S4-260121

[FS_Avatar_Ph2_MED] Avatar Evaluation Framework and Objective Metrics

Source: Qualcomm Atheros, Inc.
Meeting: TSGS4_135_India
Agenda Item: 9.8

All Metadata

Agenda item description	FS_Avatar_Ph2_MED (Study on Avatar communication Phase 2)
Doc type	discussion
download_url	Download Original
Type	discussion
Contact	Imed Bouazizi
Uploaded	2026-02-03T21:49:01.090000
Contact ID	84417
Revised to	S4-260355
TDoc Status	revised
Reservation date	03/02/2026 05:48:54
Agenda item sort order	43

Review Comments

manager - 2026-02-11 07:04

[Technical] The “black-box evaluation from rendered video” principle is not sufficient for cross-vendor comparability unless the contribution also standardizes the avatar asset (mesh/topology, textures, rig), camera pose, lighting model, tone mapping, and renderer settings; otherwise PSNR/SSIM and landmark-based errors will mostly measure rendering/asset differences rather than animation/transport performance.

[Technical] The proposal to “include PSNR/SSIM” as visual quality metrics is weak for avatar content because these metrics are highly sensitive to small viewpoint/lighting differences and do not correlate well with perceptual quality for faces; the document should justify their relevance or add more appropriate perceptual metrics (e.g., VMAF/LPIPS or face-region weighted metrics) and define ROI handling.

[Technical] The animation metrics (LVE/FDD/MVE) rely on extracting landmarks/skeletons from rendered video, but no standardized detector/model, confidence handling, occlusion policy, or failure mode is defined—making results non-repeatable and vendor-dependent despite the stated reproducibility goal.

[Technical] Units for LVE/FDD/MVE are given as “pixels/mm” without defining the pixel-to-mm mapping, camera calibration, depth assumptions, or whether errors are computed in 2D image space vs 3D space; this ambiguity will lead to incomparable results across resolutions/FOVs.
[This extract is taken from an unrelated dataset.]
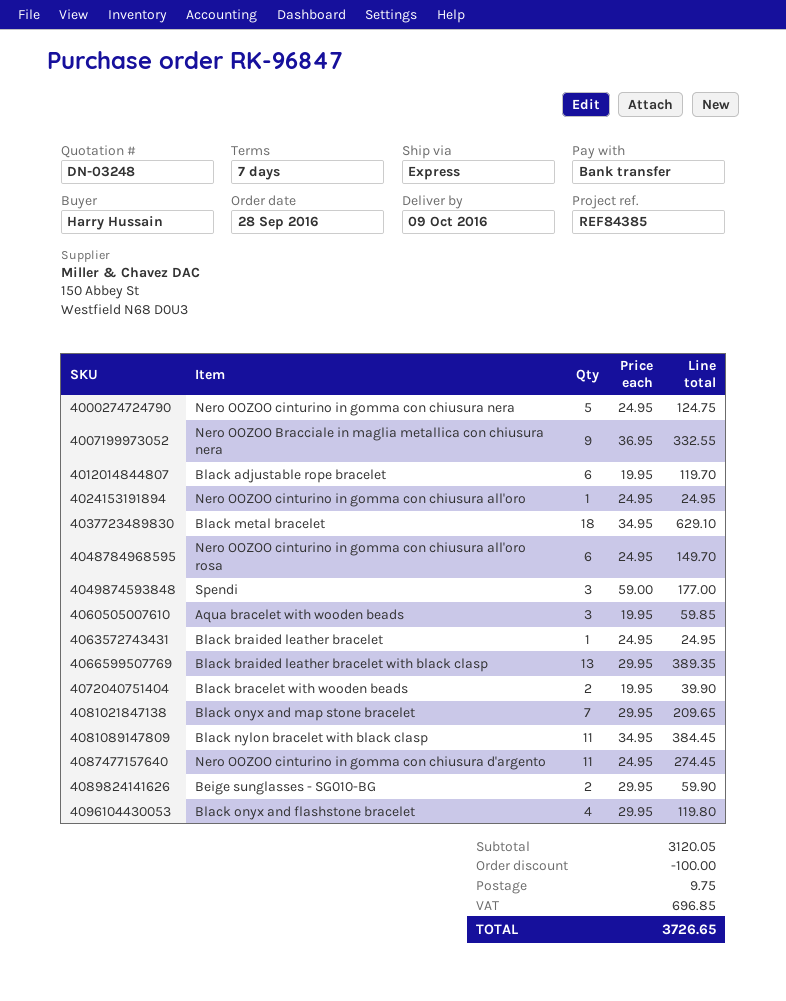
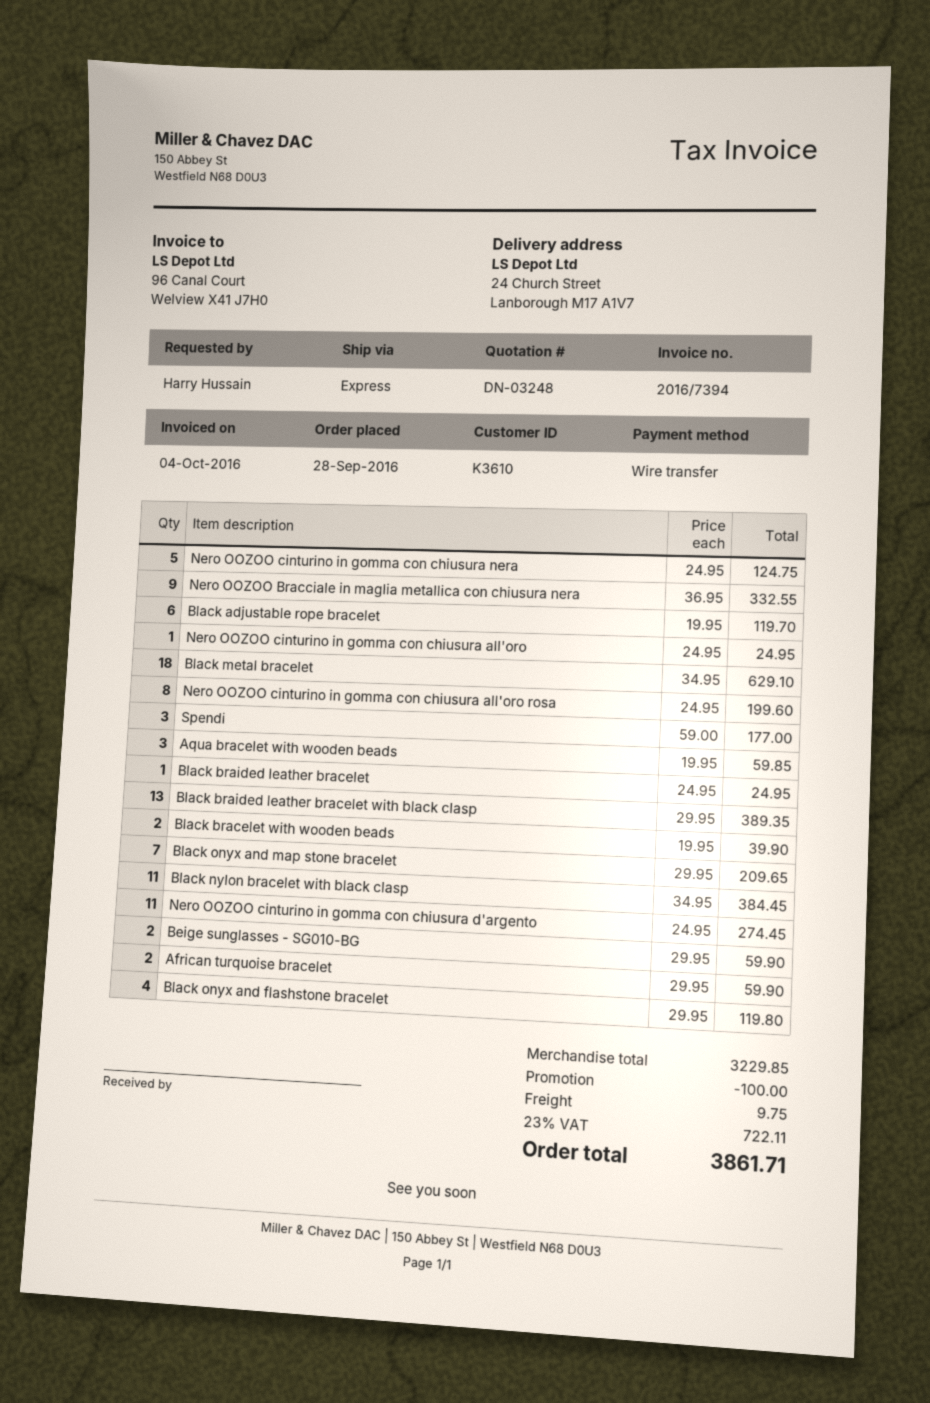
Nero OOZOO cinturino in gomma con chiusura all'oro rosa: 6 x 24.95 = 149.70 -> 8 x 24.95 = 199.60
African turquoise bracelet: none -> 2 x 29.95 = 59.90
subtotal: 3120.05 -> 3229.85
tax: 696.85 -> 722.11
total: 3726.65 -> 3861.71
[Technical] “Reference rendered video from both high-quality reference pipeline and source capture” is internally inconsistent: if the reference is a rendered video, it bakes in a specific renderer/asset; if the reference is source capture, it is not directly comparable to a stylized avatar render—this needs a clear definition of the reference signal per metric.

[Technical] The framework mixes evaluation of animation technique quality with transport/network impairment testing, but does not specify how to isolate network effects from renderer/animation effects (e.g., fixed decoder, fixed renderer, controlled impairment injection points), risking confounded conclusions.

[Technical] The “normative capture workflow using lossless/visually lossless compression” is underspecified: “visually lossless” is subjective, and without mandated codec/settings, color format, bit depth, and color management (RGB/YUV, transfer function), objective metrics will vary significantly.

[Technical] Temporal metrics are deferred to a “second phase,” yet the proposals ask to include the metric set in TR 26.813; this is incomplete for Phase 2 objectives where latency/sync are central, and at minimum measurement definitions and required instrumentation should be provided now.

[Technical] Motion-to-photon and end-to-end latency measurement cannot be derived reliably from frame timestamps alone; the contribution needs a concrete method (e.g., LED/photodiode, timecode watermarking, event markers) and a definition of clock synchronization across stimulus, renderer, and capture.

[Technical] Dropped frame ratio based on “missing or repeated frame indices” assumes access to frame indices or deterministic numbering; in a pure black-box capture, repeated frames must be detected via content analysis, which is not specified and is error-prone for low-motion scenes.

[Technical] Audio-visual sync via cross-correlation between mouth motion and audio is not robust across phonemes, silence, or expressive motion; the document should define the feature extraction (viseme classifier vs lip aperture signal), windowing, and acceptable error bounds.

[Editorial] The “four key principles” section only lists three principles; this undermines clarity and should be corrected or the missing principle added.

[Editorial] Several terms are introduced without alignment to existing 3GPP/3GPP2/ITU terminology (e.g., “stimulus player,” “render configuration,” “metrics engine”); mapping to TR 26.813 structure and definitions is needed to avoid creating parallel vocabulary.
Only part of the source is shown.